Sure, we're hard on the BlackBerry here at TiPb, what with its aging operating system (it still has legs, sure, but one suspects they're coming up on the limits of the OS's capabilities), its tic-tac keyboard (although, honestly, I still prefer physical keyboard myself), and its sad little browser. One thing we haven't touched on yet, though, is how RIM (like every other Smartphone company out there) has utterly missed the boat when it comes to 3rd party application developers. You probably know where this is going, but Apple's App Store may just be the biggest deal of all the big deals that have come out in the past two weeks. Lest you think we're totally biased, let us point you to this excellent essay by a (former?) BlackBerry developer: "Galileo and Apples."
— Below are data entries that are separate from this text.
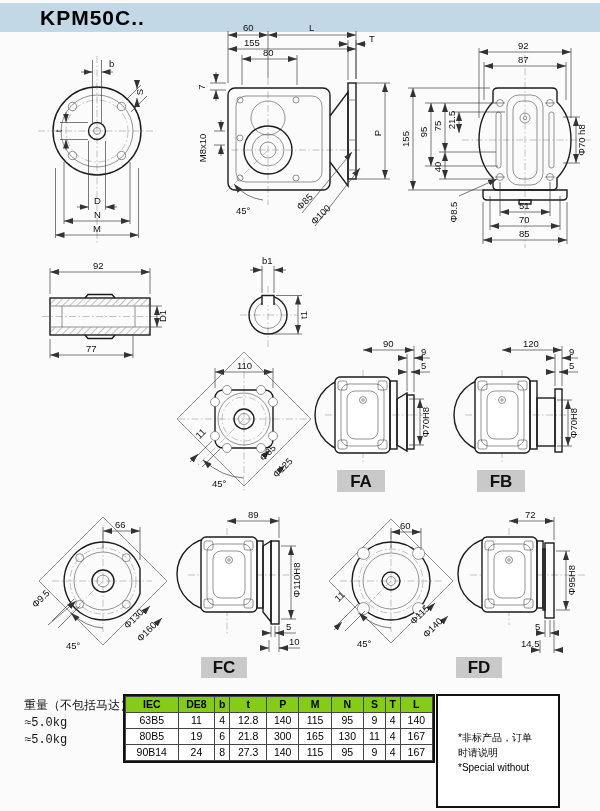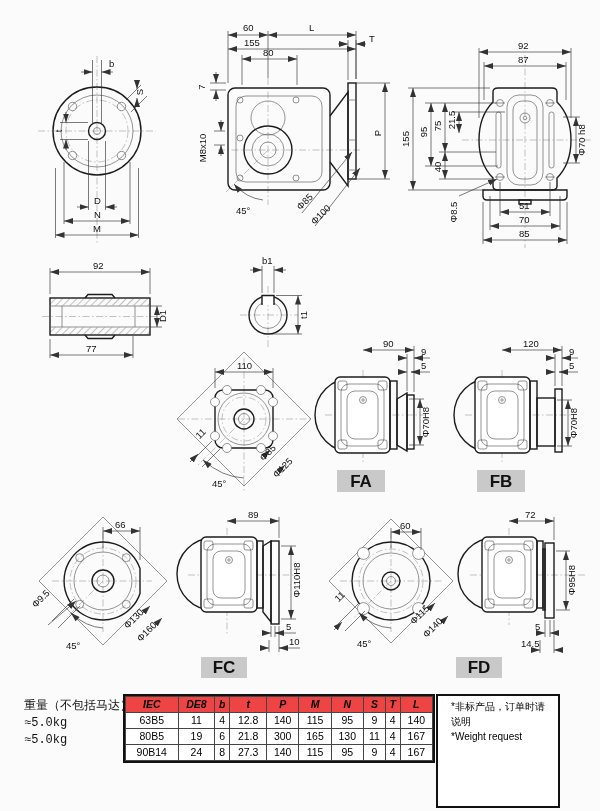"KPM50C.." div.hdr { html: none -> <div> <span>KPM50C..</span> </div> }
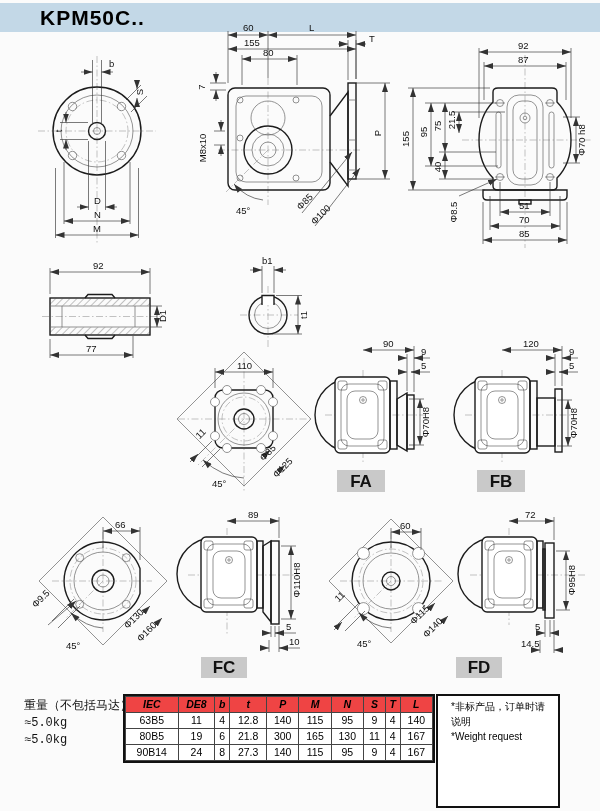"IEC" th { background: #ef4444 -> #84cc16; font-style: italic -> none }
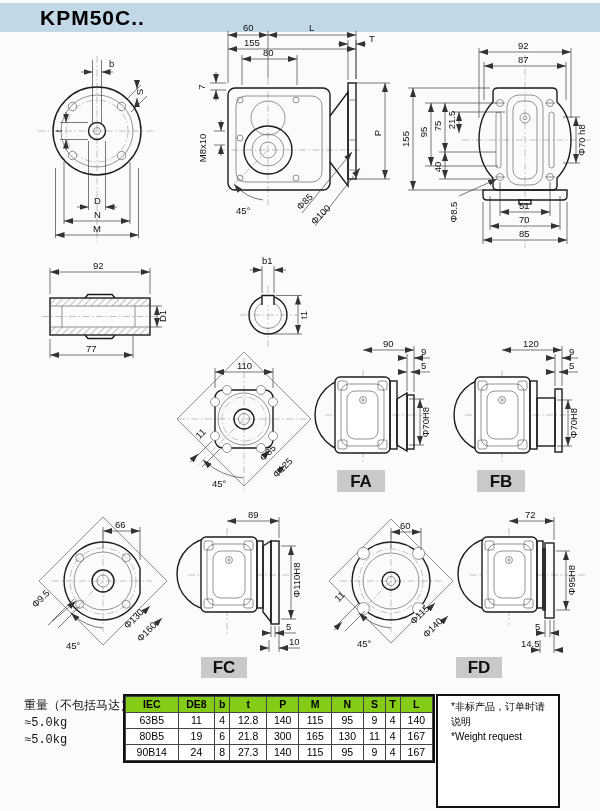"*非标产品，订单时请说明" .foot { margin-top: none -> 31px; padding: 3px 13px -> 3px 20px }
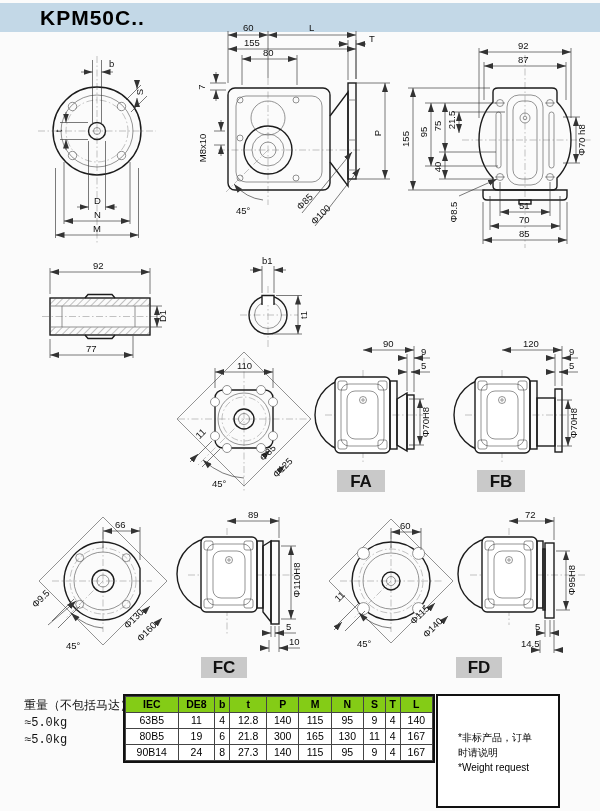"*Weight request" div { text: Weight request -> Special without }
What Apple has done is for the first time ever successfully given a finger to carriers and torn down walls. And the net result? Users are loving it. And so are developers. Who would’ve thought…Oh yeah, that’s right we all did! It was patently obvious to every single mobile developer that if everybody just got out of our way and let us do our thing we’d be able to drive activations (device handset sales), device stickiness, and all around there would be rejoicing and everyone would profit. But nobody would listen.
They’re listening now though.
The App Store isn't doing to grab developers just because the iPhone is going to become the #1 smartphone on the face of the planet and destroy all others in enterprise and the consumer space alike -- because let's face it, it won't. No, what the App Store does it offer developers gobs of money simply because it's the first way to purchase and download smartphone apps that doesn't stink. As Neil Sainsbury writes, most folks with even a passing familiarity with the smartphone world have long thought that the faustian pact between carriers and smartphone makers has stifled innovation, progress, and profit. Apple's App Store has proven us right.